Cointelegraph reflects on the artificial intelligence pause that never happened, a lawsuit that could change the entire AI industry, and the Sam Altman firing and rehiring drama.
OpenAI’s ChatGPT is, by the numbers, the most popular artificial intelligence (AI) tool in the world.
On its one-year anniversary, ChatGPT now boasts 100 million weekly users, and according to Google Trends data, it is currently at the height of its global popularity.
In just 12 months, ChatGPT’s existence has contributed to narratives surrounding the extinction of humankind, accusations that OpenAI built it by allegedly committing mass-scale copyright infringement, and a tumultuous CEO firing and rehiring that pundits are still trying to understand.
ChatGPT’s existential threat to humanity
In March 2023, thousands of researchers, CEOs, academics and pundits involved in the field of AI signed an open letter calling on AI developers around the world to pause the development of any AI systems that are more powerful than GPT-4 for at least six months, sharing concerns that “human-competitive intelligence can pose profound risks to society and humanity,” among other things.
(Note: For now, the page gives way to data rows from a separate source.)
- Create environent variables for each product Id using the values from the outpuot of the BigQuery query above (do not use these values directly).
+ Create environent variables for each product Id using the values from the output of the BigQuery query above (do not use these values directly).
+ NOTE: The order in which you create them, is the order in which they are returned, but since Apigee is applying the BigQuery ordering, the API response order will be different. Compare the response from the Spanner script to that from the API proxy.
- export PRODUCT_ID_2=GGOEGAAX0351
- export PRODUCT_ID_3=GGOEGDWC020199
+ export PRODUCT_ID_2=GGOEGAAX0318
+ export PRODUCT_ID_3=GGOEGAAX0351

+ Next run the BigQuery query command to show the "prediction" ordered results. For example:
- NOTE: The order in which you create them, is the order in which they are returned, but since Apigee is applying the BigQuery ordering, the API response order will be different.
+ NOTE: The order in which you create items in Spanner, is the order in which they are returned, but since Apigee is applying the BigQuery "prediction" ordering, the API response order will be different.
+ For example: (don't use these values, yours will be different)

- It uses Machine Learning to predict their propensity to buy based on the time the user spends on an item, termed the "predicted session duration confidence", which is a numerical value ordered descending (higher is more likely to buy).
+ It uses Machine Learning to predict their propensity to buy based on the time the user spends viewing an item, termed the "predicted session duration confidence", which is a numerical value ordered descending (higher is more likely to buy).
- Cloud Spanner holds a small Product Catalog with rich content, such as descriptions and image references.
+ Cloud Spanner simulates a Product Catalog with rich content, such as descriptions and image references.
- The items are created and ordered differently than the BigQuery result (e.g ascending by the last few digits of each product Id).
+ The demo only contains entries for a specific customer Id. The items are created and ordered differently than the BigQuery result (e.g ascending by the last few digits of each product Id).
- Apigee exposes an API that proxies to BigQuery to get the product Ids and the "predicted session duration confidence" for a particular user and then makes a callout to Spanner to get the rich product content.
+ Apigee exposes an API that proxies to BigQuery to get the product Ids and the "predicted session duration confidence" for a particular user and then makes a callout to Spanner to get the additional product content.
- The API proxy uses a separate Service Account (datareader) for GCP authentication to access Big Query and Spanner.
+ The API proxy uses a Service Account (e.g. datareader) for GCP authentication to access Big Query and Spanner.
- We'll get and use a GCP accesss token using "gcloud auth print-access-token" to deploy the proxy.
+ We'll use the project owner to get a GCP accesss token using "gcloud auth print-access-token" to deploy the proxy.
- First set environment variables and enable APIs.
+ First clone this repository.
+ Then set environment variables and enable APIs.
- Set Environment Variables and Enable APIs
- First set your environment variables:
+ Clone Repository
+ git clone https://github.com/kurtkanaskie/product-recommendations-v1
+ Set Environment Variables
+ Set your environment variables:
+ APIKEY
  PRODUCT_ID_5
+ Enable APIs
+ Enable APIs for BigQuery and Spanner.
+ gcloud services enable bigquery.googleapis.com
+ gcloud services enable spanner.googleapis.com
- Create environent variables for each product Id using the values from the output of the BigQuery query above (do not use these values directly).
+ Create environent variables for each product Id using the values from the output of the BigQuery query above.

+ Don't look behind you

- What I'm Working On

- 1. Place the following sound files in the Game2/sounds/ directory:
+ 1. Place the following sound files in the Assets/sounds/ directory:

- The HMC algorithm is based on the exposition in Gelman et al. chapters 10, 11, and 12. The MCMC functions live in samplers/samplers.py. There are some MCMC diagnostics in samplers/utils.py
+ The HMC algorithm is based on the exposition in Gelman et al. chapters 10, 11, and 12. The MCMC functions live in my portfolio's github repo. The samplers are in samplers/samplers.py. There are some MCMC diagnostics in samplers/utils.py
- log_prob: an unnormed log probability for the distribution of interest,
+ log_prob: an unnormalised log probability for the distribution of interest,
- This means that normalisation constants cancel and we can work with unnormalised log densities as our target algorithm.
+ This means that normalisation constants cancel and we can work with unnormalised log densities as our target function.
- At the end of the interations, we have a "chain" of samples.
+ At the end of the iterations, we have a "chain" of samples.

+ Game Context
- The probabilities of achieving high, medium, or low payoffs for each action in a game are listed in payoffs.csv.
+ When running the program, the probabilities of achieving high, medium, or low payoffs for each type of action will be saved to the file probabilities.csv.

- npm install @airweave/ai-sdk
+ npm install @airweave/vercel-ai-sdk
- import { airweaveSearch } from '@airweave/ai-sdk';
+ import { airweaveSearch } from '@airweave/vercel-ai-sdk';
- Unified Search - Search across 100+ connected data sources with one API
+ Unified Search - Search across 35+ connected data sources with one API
While the efficacy and viability of a global, self-imposed pause on AI development is still being debated, the letter had almost no discernable impact on the industry.
GPT-4? More like GPT-Snore!
— Elon Musk (@elonmusk) November 10, 2023
When it comes to humor, GPT-4 is about as funny as a screendoor on a submarine.
Humor is clearly banned at OpenAI, just like the many other subjects it censors.
That’s why it couldn't tell a joke if it had a goddamn instruction manual.
In the case of Musk, his chatbot and self-professed ChatGPT competitor, Grok, was launched nearly six months to the day after the billionaire mogul signed the letter.